The future of cancer genetic testing
I think we are moving toward a time when women will be able to get tested for their lifetime genetic risk for breast cancer, ovarian cancer, and a number of other cancers—but gaps in the information we obtain from genetic testing show we aren’t there yet. The decision to undergo genetic counseling should start with a conversation with your primary care doctor, and decisions about genetic testing should be made after a conversation with a genetic counselor to determine whether testing will be beneficial.
I believe this study into the genetic risks of triple-negative breast cancer will help us identify more women at risk for this dangerous disease.
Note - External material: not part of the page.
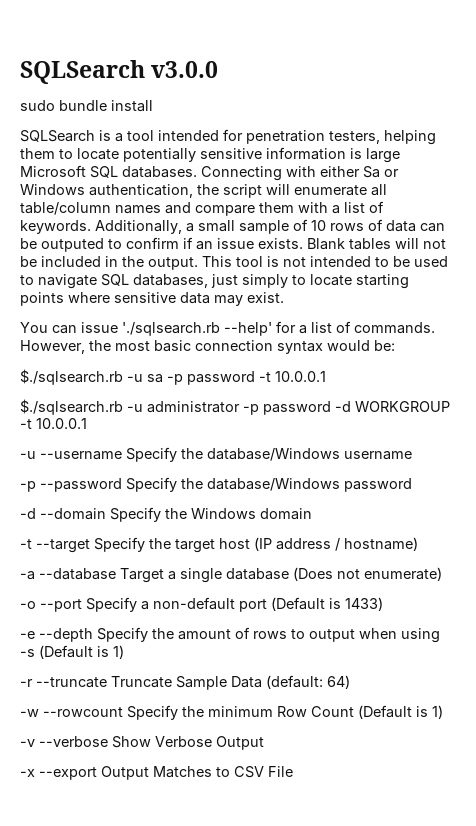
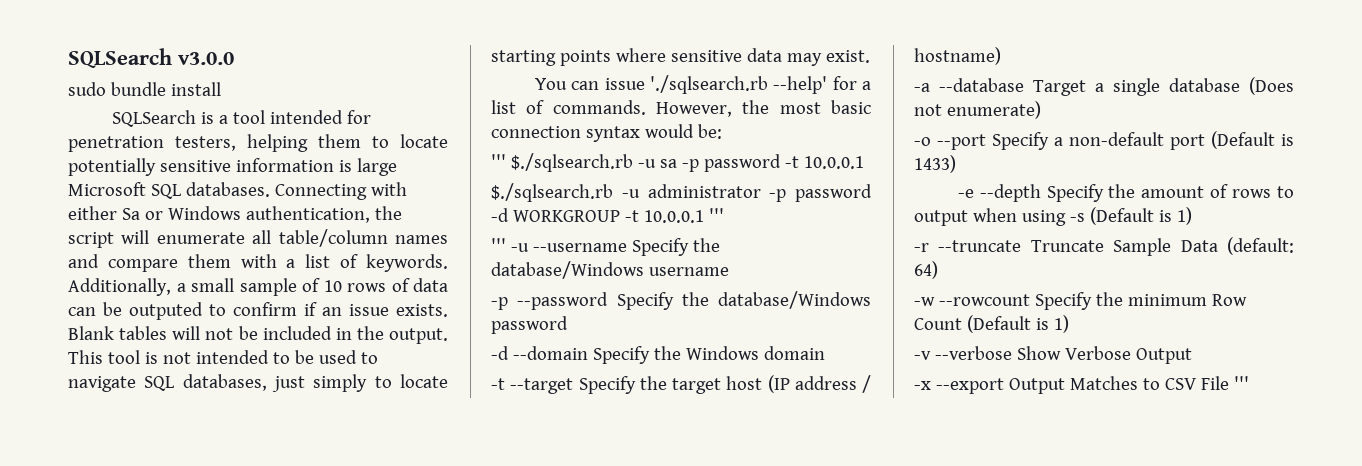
(395, 345) none -> [491,154,506,168] '''
(87, 423) // -> [708,208,724,222] [491,238,506,252] ''' // '''
(293, 771) none -> [1233,376,1249,390] '''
The study will help us develop better screening strategies for higher-risk women. It may also help to identify higher-risk women who may have not qualified to undergo genetic testing based on previous guidelines because of a smaller family tree (fewer sisters and aunts) diagnosed with breast cancer. However, genetic testing isn’t a one-size-fits-all solution. We still have more work to do before it becomes a routine part of the medical examination process.